Internodal lengths must be short enough for there to be sufficient excitation at the next node to trigger a new action potential. But too short an internodal length will result in slow signal propagation. Because attenuation depends on parallel resistance and capacitance, there is some relationship between myelin sheath diameters and internodal lengths:
- 1um external diameter => 50um length
- 12um external diameter => 750um length
[model of myelinated cable]
Putting it all Together: Simulating Propagation down Axons
The above hopefully provides enough of a qualitative understanding of axon signal propagation to be able to use a quantitative simulation tool.
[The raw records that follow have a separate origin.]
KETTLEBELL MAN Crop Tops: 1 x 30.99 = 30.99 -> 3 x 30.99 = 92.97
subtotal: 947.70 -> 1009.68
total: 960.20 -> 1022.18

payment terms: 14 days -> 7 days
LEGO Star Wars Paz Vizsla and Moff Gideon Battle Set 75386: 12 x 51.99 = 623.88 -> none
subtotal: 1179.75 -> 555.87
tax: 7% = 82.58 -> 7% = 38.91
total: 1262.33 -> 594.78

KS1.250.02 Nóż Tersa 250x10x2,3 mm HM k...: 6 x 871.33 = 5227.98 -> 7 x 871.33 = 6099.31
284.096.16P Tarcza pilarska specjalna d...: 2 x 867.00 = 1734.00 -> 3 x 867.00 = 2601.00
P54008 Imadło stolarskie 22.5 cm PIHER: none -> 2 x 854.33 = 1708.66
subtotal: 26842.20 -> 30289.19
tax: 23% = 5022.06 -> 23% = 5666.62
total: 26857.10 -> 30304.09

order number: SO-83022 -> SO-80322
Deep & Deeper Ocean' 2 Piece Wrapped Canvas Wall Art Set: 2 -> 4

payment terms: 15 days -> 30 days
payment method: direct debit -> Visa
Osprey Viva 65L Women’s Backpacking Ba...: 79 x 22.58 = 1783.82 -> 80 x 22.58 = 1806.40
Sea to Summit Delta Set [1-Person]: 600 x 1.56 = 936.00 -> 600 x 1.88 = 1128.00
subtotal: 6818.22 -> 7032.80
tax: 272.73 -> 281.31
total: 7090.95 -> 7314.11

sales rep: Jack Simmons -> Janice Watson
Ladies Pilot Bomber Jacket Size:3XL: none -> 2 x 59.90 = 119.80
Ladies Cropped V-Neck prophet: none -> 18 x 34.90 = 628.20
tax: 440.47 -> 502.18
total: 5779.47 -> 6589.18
Thomas Pollinger’s Java applet of the spread of excitation along an axon using the Hodgkin-Huxley model is something to play with. Note: try a different browser if it doesn’t work for you – it needs the Java virtual machine for Java 1.1 built in.
Mathematical modelling tools (such as Matlab) can be used for small-scale simulation and, with all the analogies with electronics, it should be apparent how it is possible to use a general analog electrical simulation tool such as SPICE to for larger-scale neuronal modelling, although more specialist software packages are now normally used.